07-08 - BoW & FaceRecognition Flashcards
How to gather the correct data for learning a vocabulary (local features from a training set) - BoW
Use SIFT or ORB for example
The chosen detector must be invariant and the number of descriptors to find must be chosen thinking about runtime and influence on the vocabulary
Describe the k-means algorithm and the interpretation of the clusters?
→ naive algorithm
Input: n feature vectors x, nr of clusters
Inizialization: init. k means mu
- fx as k random feature vectors (SIFT is 128 dimensional )
Now iterate until convergence through following two steps:
1. Assign each datapoint to the nearest cluster using squared eucledean distance
2. Update the cluster means with the new members
Problems with k means:
- initialization can be poor, another method or runs with differend inits could make sense
- poor clustering do to either too few or many clusters (the nr of clusters can be tuned by fx the elbow method)

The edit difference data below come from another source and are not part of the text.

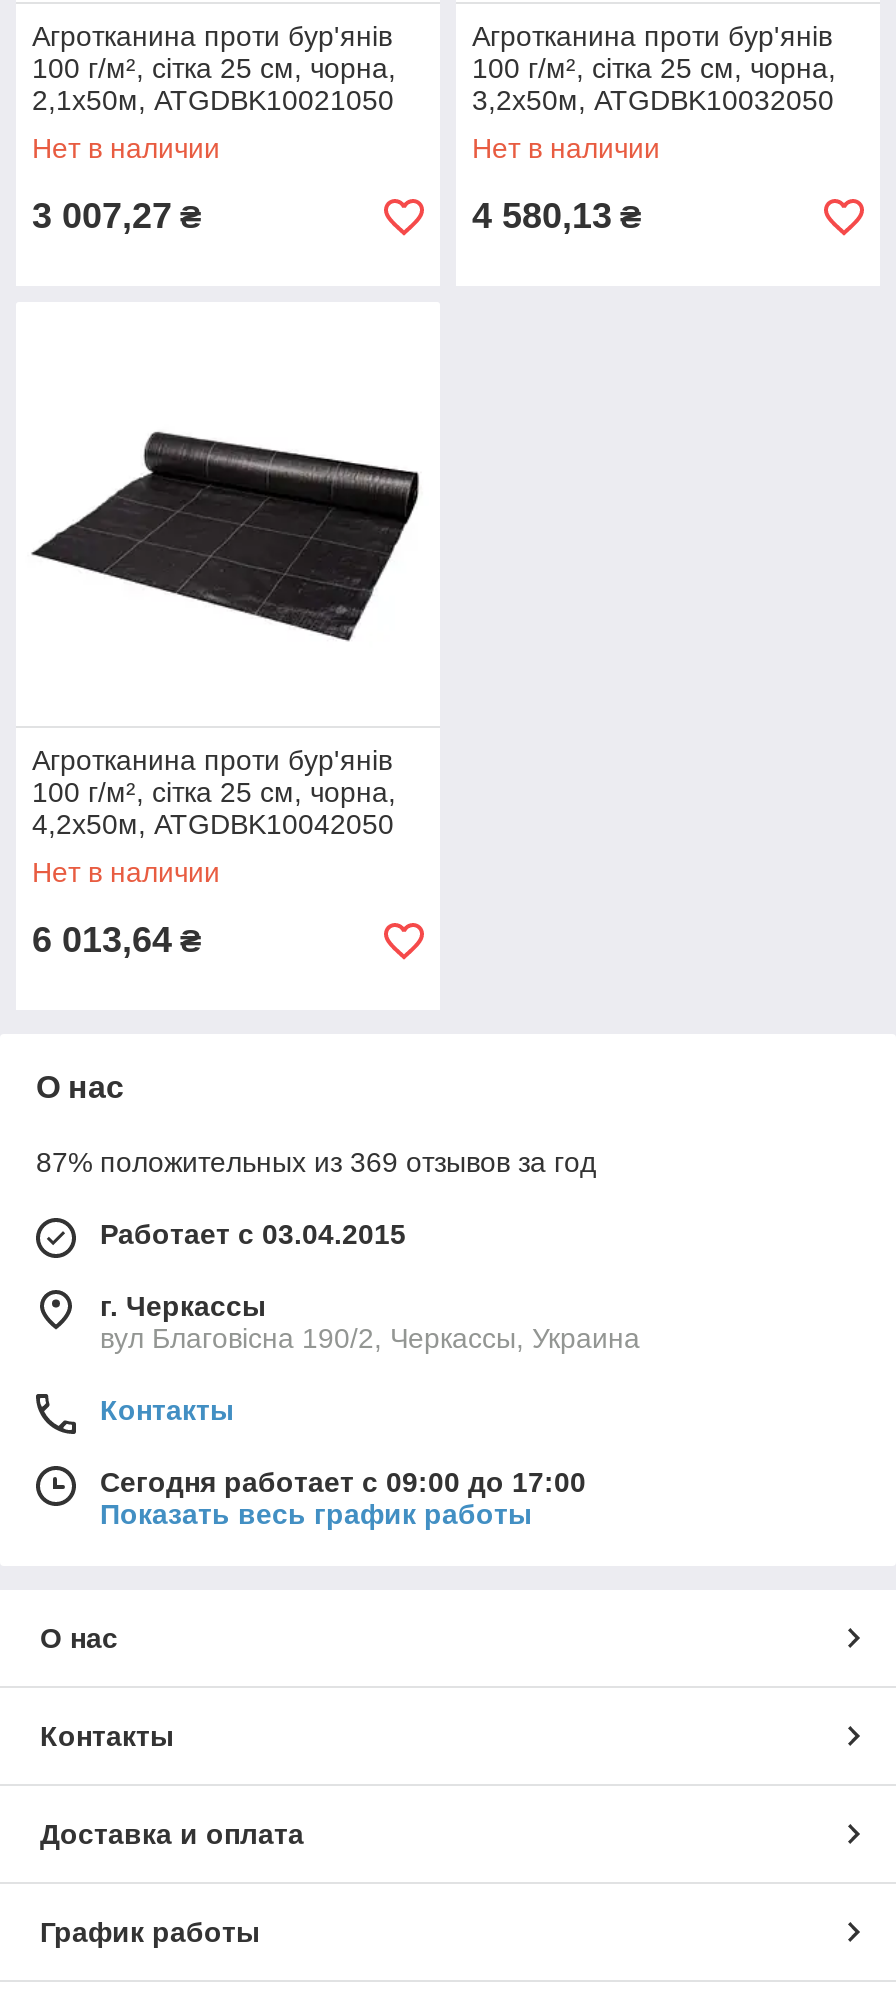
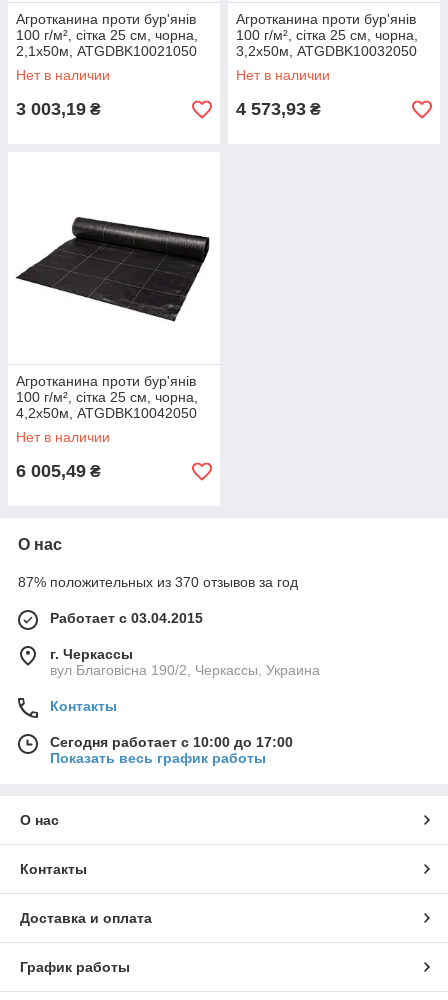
- 3 007,27 ₴
+ 3 003,19 ₴

- 4 580,13 ₴
+ 4 573,93 ₴

- 6 013,64 ₴
+ 6 005,49 ₴

- 87% положительных из 369 отзывов за год
+ 87% положительных из 370 отзывов за год

- Сегодня работает с 09:00 до 17:00
+ Сегодня работает с 10:00 до 17:00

How to make the BoW training set searchable by forming global image descriptors?
We quantize → make a global image descriptor by making a histogram where each cluster is a bin
How BoW descriptors can be used for retrieval based on a novel image?
brute force approach, we loop over all training images and compare bow descriptor for novel image to the training images and compute the distance between them (eg eucledian or chi square)
How to perform weighting to obtain better Bag Of Words matching results?
Team Frequency: upvotes cues that are frequent in a single image
Inverse Document Frequency: upvotes words that are rare in the whole training set
How to reduce the BoW search problem?
hierarchial clustering & inverted file index
inverted file index:
For each cue/word/cluster, have a list of indices of images that have that word matched to them.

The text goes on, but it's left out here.